Version difference data:
· · · · · · ·

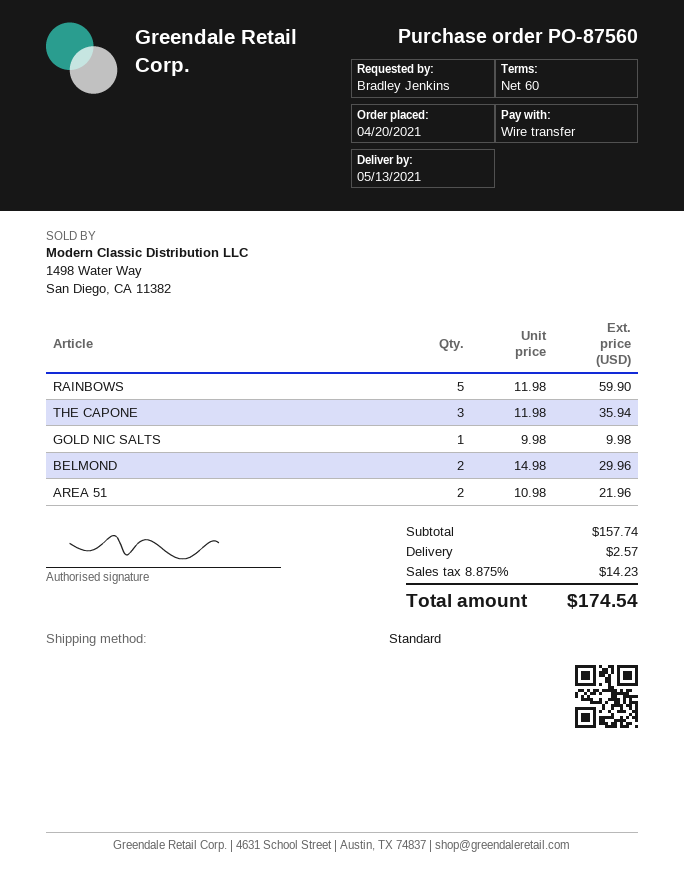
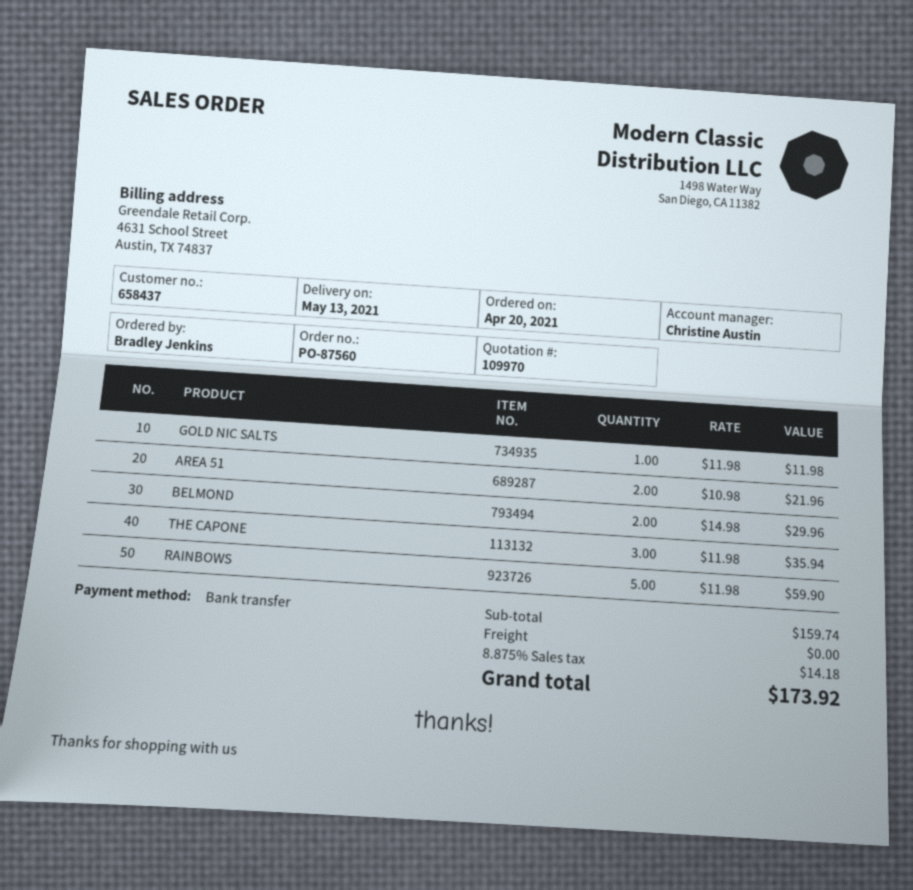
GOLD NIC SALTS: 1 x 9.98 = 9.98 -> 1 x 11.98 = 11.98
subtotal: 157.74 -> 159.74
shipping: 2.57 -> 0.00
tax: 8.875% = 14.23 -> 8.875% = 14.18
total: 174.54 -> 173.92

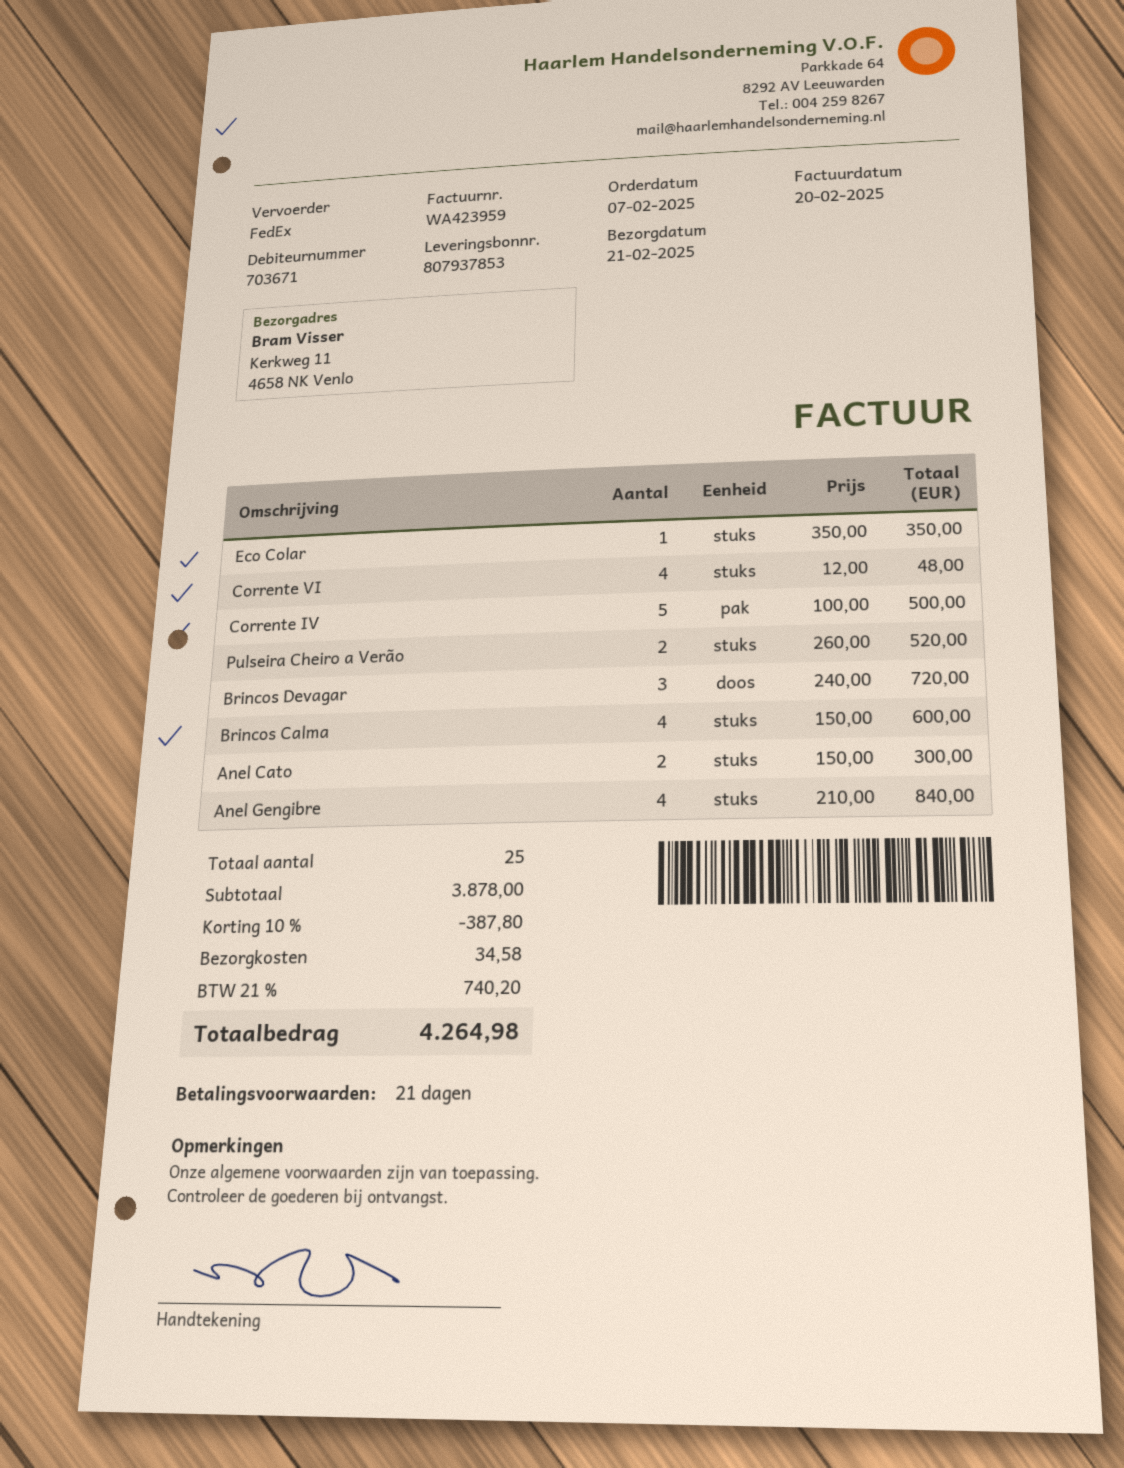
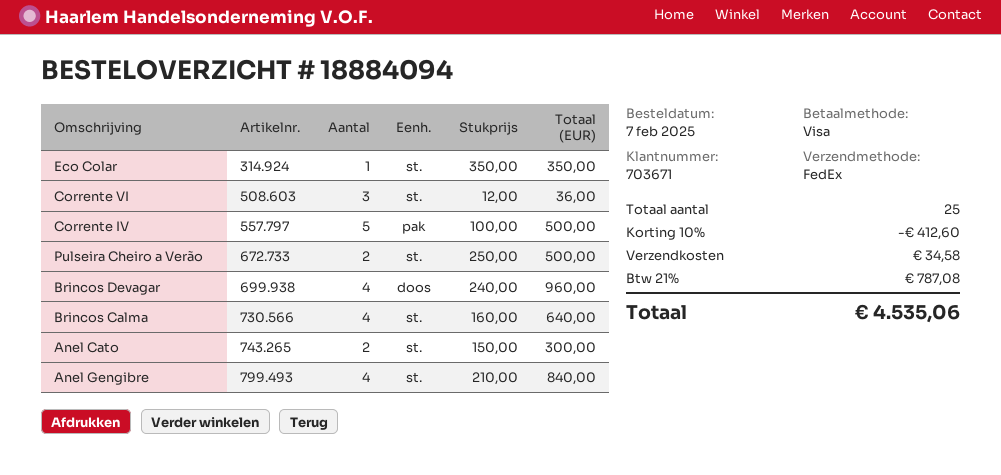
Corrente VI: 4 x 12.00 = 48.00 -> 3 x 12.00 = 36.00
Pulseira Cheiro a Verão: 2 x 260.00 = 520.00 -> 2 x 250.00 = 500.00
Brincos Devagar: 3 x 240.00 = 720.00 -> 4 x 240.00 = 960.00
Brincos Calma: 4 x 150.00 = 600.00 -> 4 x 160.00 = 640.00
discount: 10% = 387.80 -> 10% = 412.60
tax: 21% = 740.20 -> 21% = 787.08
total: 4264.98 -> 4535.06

· · · · · · ·

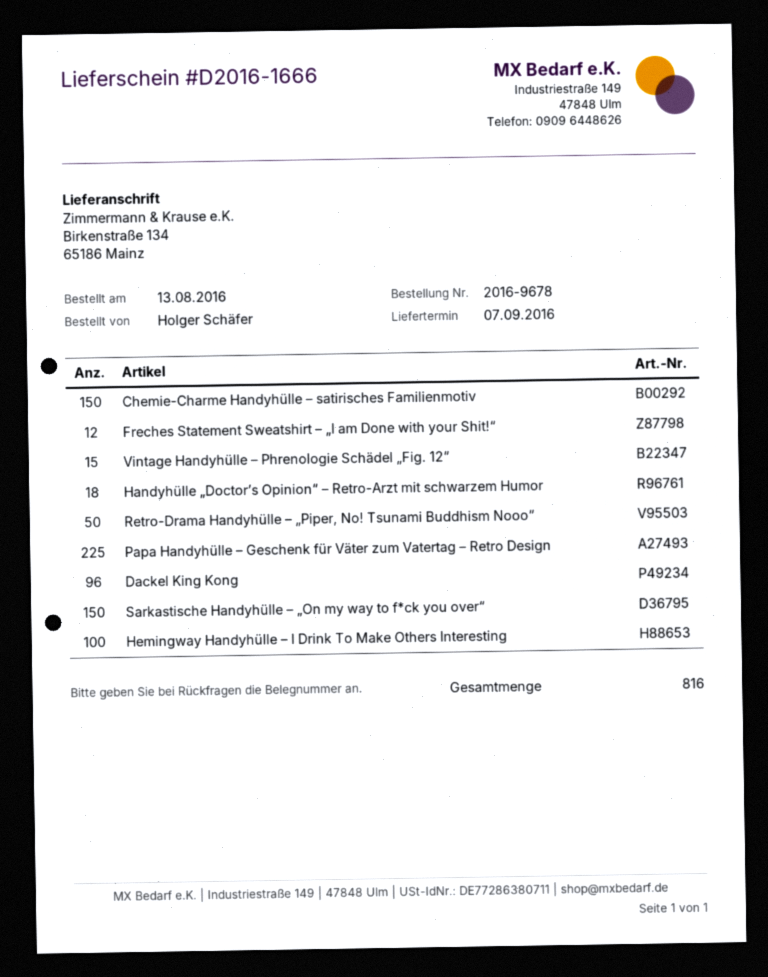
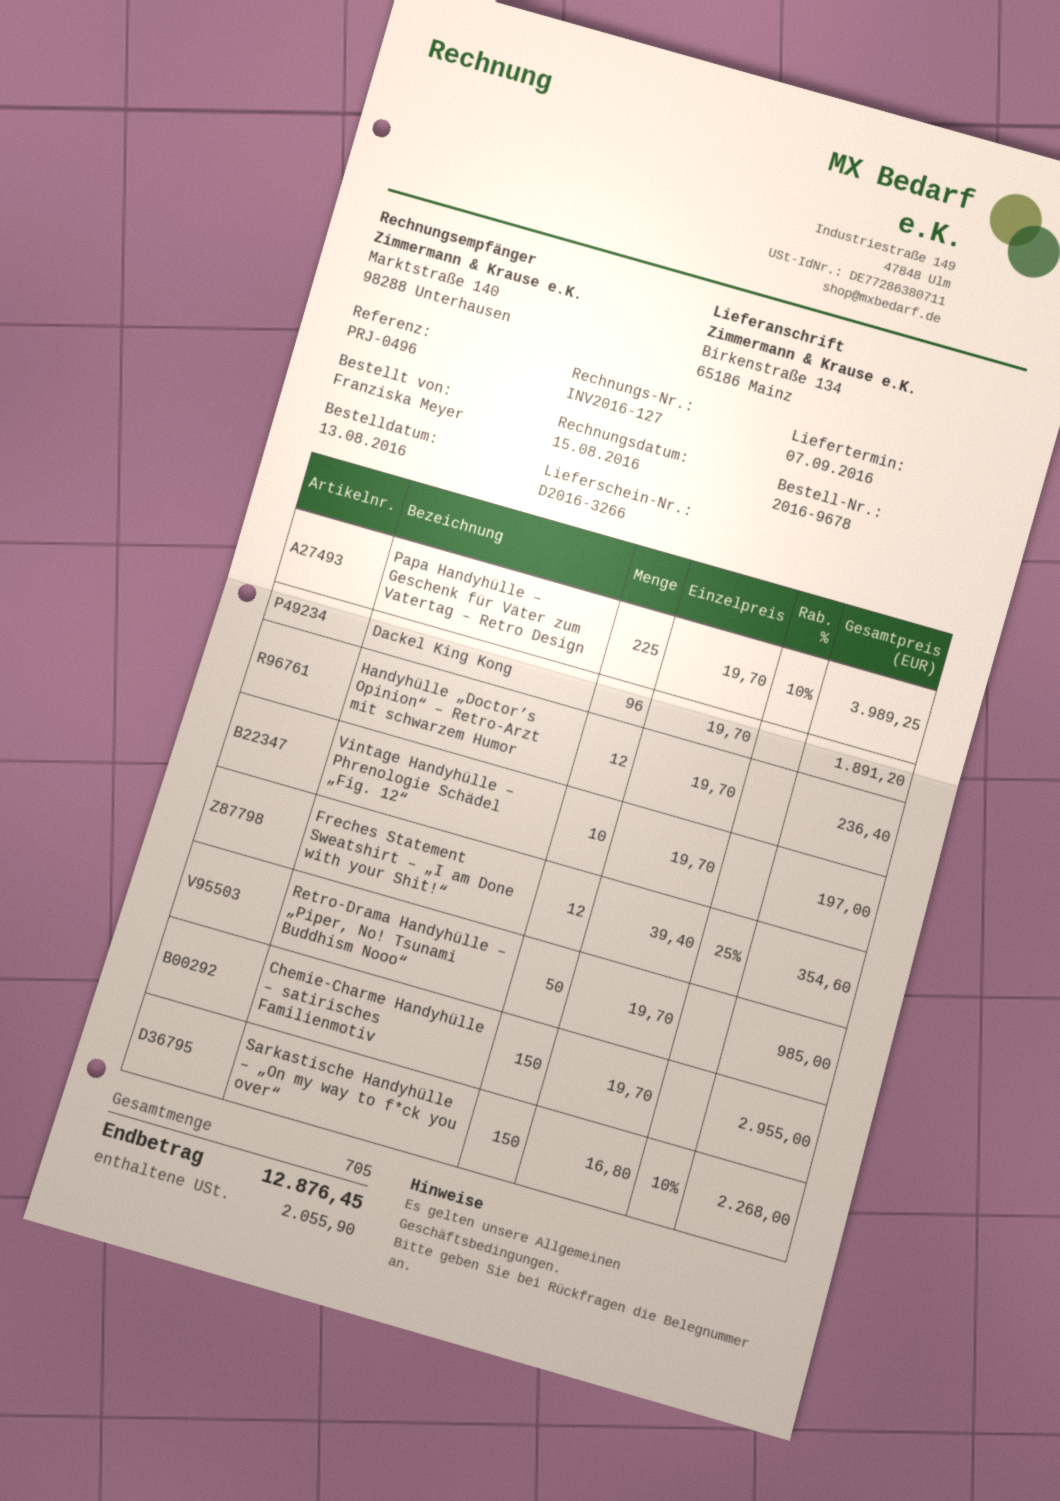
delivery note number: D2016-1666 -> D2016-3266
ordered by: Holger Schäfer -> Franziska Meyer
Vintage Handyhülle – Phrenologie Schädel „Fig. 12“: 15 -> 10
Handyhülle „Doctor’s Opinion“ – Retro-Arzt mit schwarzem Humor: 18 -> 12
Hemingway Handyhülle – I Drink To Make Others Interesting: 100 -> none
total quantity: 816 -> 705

· · · · · · ·

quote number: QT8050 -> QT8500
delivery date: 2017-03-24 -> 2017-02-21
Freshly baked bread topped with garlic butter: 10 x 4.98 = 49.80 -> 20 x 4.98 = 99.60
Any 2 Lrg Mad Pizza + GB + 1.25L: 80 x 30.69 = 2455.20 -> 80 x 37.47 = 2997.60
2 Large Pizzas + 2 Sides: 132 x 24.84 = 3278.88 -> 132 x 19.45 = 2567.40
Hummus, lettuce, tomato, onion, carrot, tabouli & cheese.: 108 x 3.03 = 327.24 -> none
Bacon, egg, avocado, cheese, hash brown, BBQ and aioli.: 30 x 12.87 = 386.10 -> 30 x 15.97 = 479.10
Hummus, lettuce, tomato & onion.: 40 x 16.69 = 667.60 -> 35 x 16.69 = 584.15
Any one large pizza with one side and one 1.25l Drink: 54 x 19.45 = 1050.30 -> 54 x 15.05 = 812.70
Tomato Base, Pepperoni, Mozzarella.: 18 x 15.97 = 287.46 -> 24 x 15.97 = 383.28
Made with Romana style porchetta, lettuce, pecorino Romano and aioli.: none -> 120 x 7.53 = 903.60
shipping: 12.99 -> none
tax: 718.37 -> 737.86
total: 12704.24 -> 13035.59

· · · · · · ·

From the line holding "Vintage Handyhülle –" to the line holding "total quantity: 816 -> 705", inclusive, restate each line above exactly as written.

Vintage Handyhülle – Phrenologie Schädel „Fig. 12“: 15 -> 10
Handyhülle „Doctor’s Opinion“ – Retro-Arzt mit schwarzem Humor: 18 -> 12
Hemingway Handyhülle – I Drink To Make Others Interesting: 100 -> none
total quantity: 816 -> 705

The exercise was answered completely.